Taya’s Reflections on Thankfulness

Taya’s Reflections on Thankfulness

There was a camp song when I was kid called Thanksgiving Eve. Like many other songs I have known to be camp songs, we don’t sing it very often anymore. Sometimes the only person who knows the song leaves, or sometimes other songs more resonant to contemporary camp come along, and an old song gets shunted out of that summer’s campfire rotation. Another summer goes by and requests for the song are few and far between. Then the next summer, with substantially less people who remember it, no one thinks to request it. It is a minor tragedy I have seen many times, the passing of a camp song. The very reason I learned to play guitar was so I could save my favorite songs from this fate.

But a the slow and quiet death of a camp song is not always permanent. I’ve seen songs that disappeared for years come back to life. Someone will come back who remembers, and often the rest of camp will jump on board just like they did the first time it was introduced.

Thanksgiving Eve, itself had a brief resurgence a few years ago, when Melissa Herman was at camp. I’m not sure if it resonated then the way it did when I was a kid, but it does illustrate the point that songs can come back to life. It’s a song about being thankful for the things we have, a song about living in the moment, and treating every moment as a gift. A Thanksgiving dinner with my family is a a moment I look forward to every year. A gift.

But somehow this year feels different. Somehow, I feel far more thankful this year. During the years I was gone from camp, I don’t think I ever went into Thanksgiving feeling particularly thankful. I was caught up in anxiety and doubt about my future, distressed by the dwindling usefulness of my dormant bachelor’s degree. Unsure of my capacity to thrive and even function in a world and a life with no camp to go to. I was not thankful. But now I am.

I’m thankful I got to go back. I’m thankful the paradise I remember was still there, waiting for me. I’m thankful for all the wonderful new people I got to meet, for the chance to experience their version of camp. I’m thankful I got to see camp as defined by them. I’m thankful I got to be on staff with Bob one last time, that I got the chance to help send him off properly. I’m thankful for the chance to see so many of the children I once knew grow up and see their dreams of becoming staff members come true. I’m thankful for how immeasurably proud they all made me. I don’t think that I have any greater source of strength in my life to draw from than that pride. I would be thankful to know that they all know that. As I hurtle haphazardly into adulthood, I’m thankful for that source of strength.

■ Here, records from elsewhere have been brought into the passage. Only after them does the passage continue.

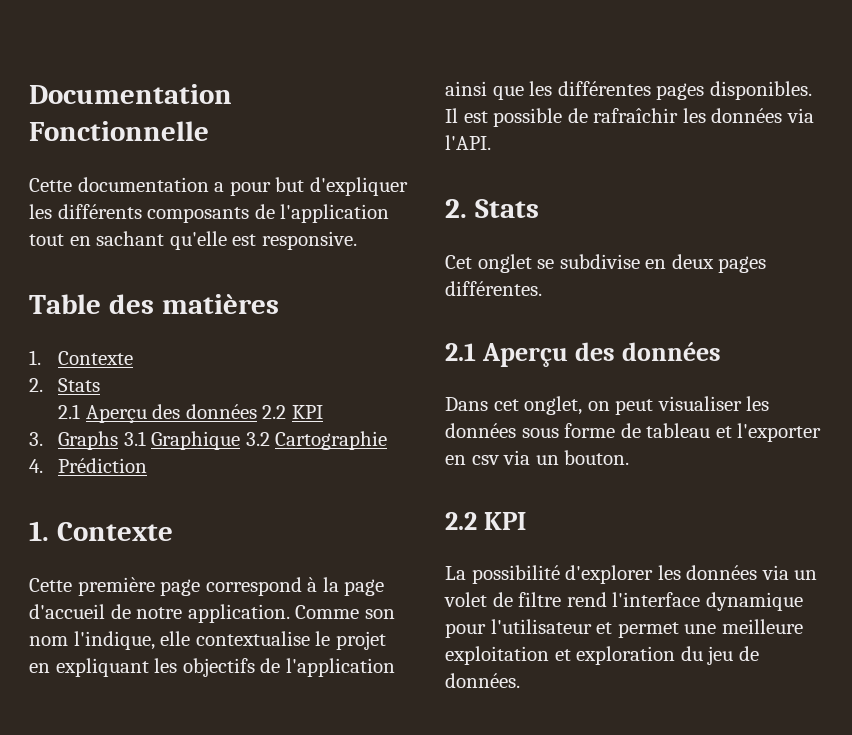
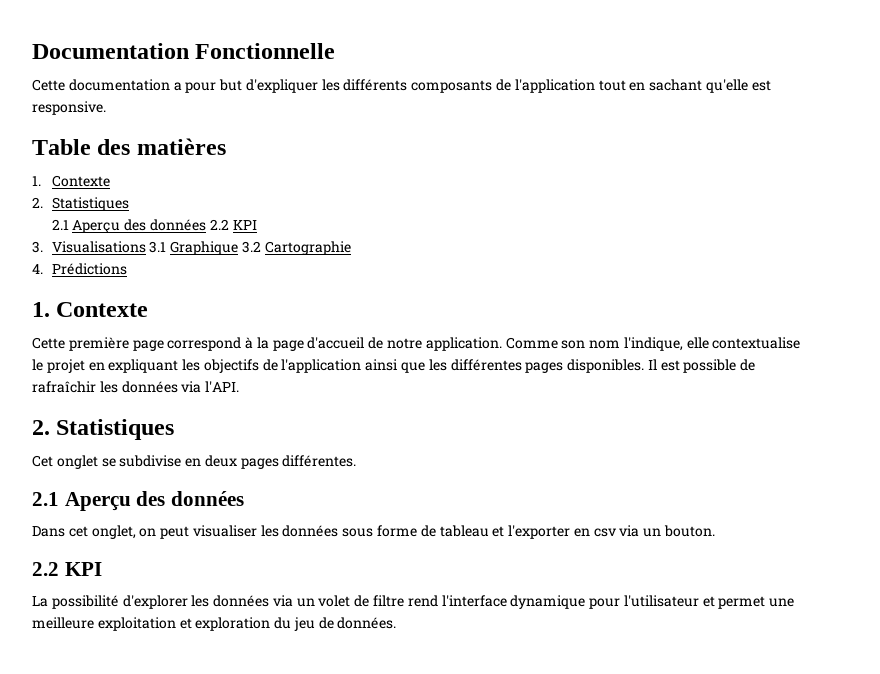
  Table des matières
  1. Contexte
- 2. Stats
+ 2. Statistiques
- 3. Graphs 3.1 Graphique 3.2 Cartographie
+ 3. Visualisations 3.1 Graphique 3.2 Cartographie
- 4. Prédiction
+ 4. Prédictions
  Il est possible de rafraîchir les données via l'API.
- 2. Stats
+ 2. Statistiques

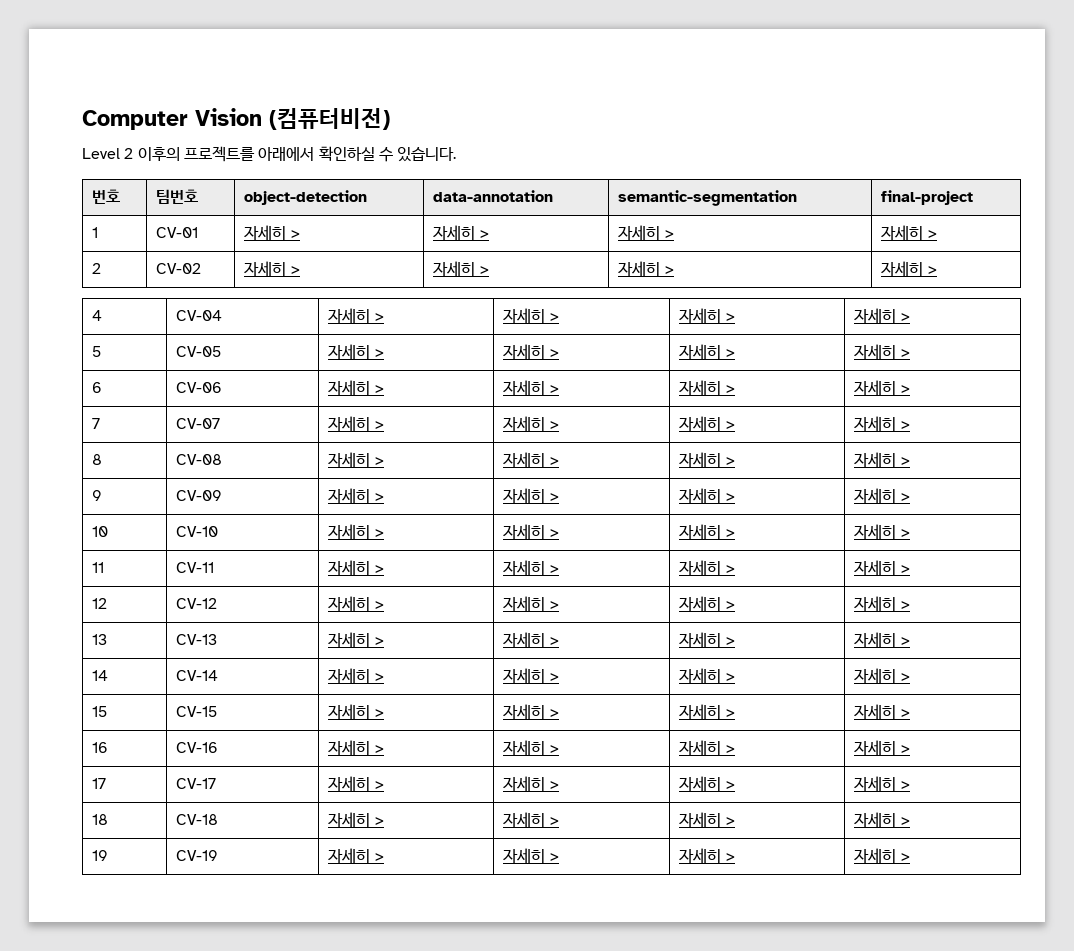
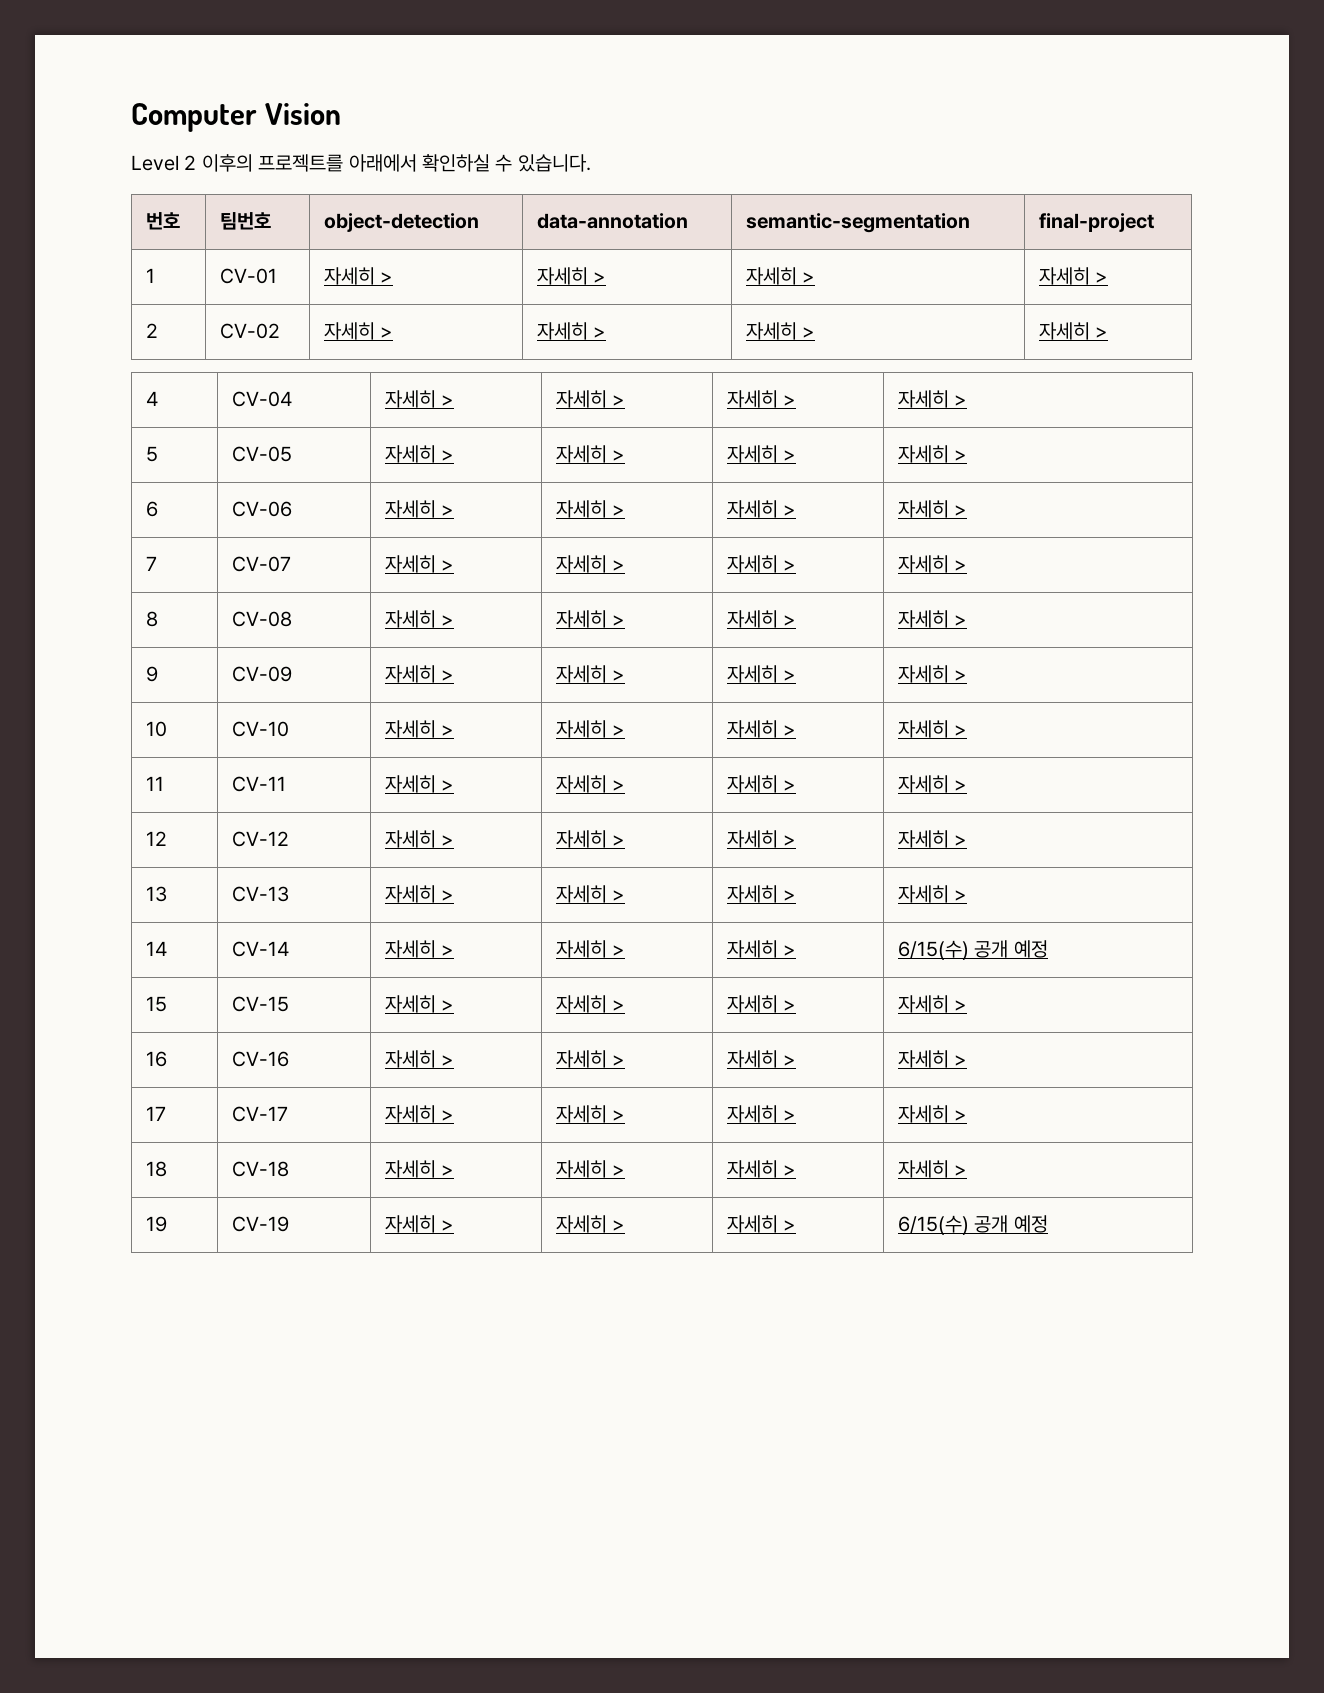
- Computer Vision (컴퓨터비전)
+ Computer Vision
- 14 | CV-14 | 자세히 > | 자세히 > | 자세히 > | 자세히 >
+ 14 | CV-14 | 자세히 > | 자세히 > | 자세히 > | 6/15(수) 공개 예정
- 19 | CV-19 | 자세히 > | 자세히 > | 자세히 > | 자세히 >
+ 19 | CV-19 | 자세히 > | 자세히 > | 자세히 > | 6/15(수) 공개 예정

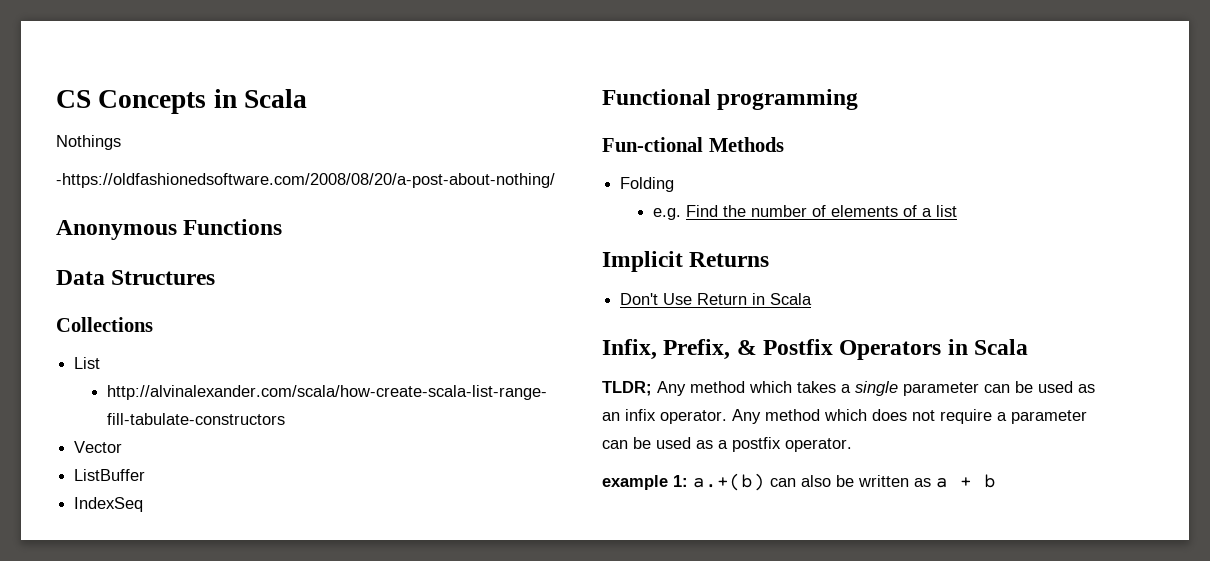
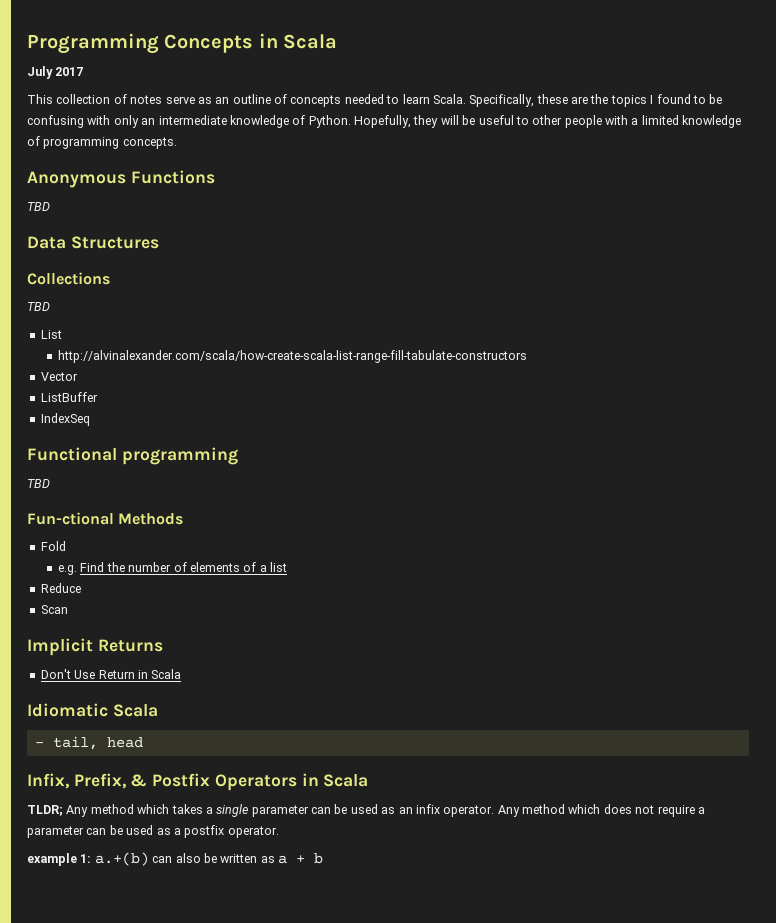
- CS Concepts in Scala
+ Programming Concepts in Scala
- Nothings
- -https://oldfashionedsoftware.com/2008/08/20/a-post-about-nothing/
+ July 2017
+ This collection of notes serve as an outline of concepts needed to learn Scala. Specifically, these are the topics I found to be confusing with only an intermediate knowledge of Python. Hopefully, they will be useful to other people with a limited knowledge of programming concepts.
  Anonymous Functions
+ TBD
  Collections
+ TBD
  Functional programming
+ TBD
- Folding
+ Fold
+ Reduce
+ Scan
+ Idiomatic Scala
+ - tail, head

I’m thankful to Jake and Kerry, for their discerning eye for the beauty of this thing they found, and their willingness to dedicate their entire beings to caring for it. I’m thankful for the way that the insecurities I came into camp with this summer were so decisively discredited by the 500 people who would not let me forget the person who I’m really supposed to be. I’m thankful that I got to lead trips, that even after all this time there was still a new experience and role for me to have. I’m thankful for the excitement of the adventures and the richness of the misadventures. I’m thankful for the kids who were brave enough to come with us, who represented our camp with admirable grace and respect in the community. I’m thankful that one more circle game and one last refrain of Sammy’s Bar was sung.

Some time ago, while I was away, I was sitting alone with my guitar, playing Chicago, by Sufjan Stevens. I closed my eyes, and my voice rang out and filled my small apartment with the defiant words, “you came to take us, all things go, all things go” and I could almost see a firelit cabin meadow, the flames making the shadows of the people sitting around it dance. A shiver ran through my whole body as I felt that familiar cabin meadow campfire feeling. You know the feeling. But after a moment it was gone. I opened my eyes to see not a firelit cabin meadow, but my dreary basement apartment.

Had I been taken? Had I gone, as all things go? Would I ever get to sing at that fire again? Not as a visitor, getting a brief impression of the feeling (like I said, you all know the feeling) but as part of the fabric, as a piece of glass in the kaleidoscope. Immersed in the moment. Would I ever again get to linger at Sunday Morning Meeting, playing music for the future counselors? As I finished the song, I realized how terrified I was of the possibility that maybe I wouldn’t. Maybe life had taken me too far away.

I’m thankful I was wrong. I’m thankful that now I know this isn’t over, and probably never will be. I’m thankful that I can go back to Windsor Mountain. I don’t know why I ever thought I couldn’t. Age. Societally constructed expectations. I’m thankful that I don’t care about that stuff. I’m thankful that I get to be a song that will not die. See you next summer.

[And we are thankful for you, Taya, and everyone in the Windsor Mountain family. Love to all.]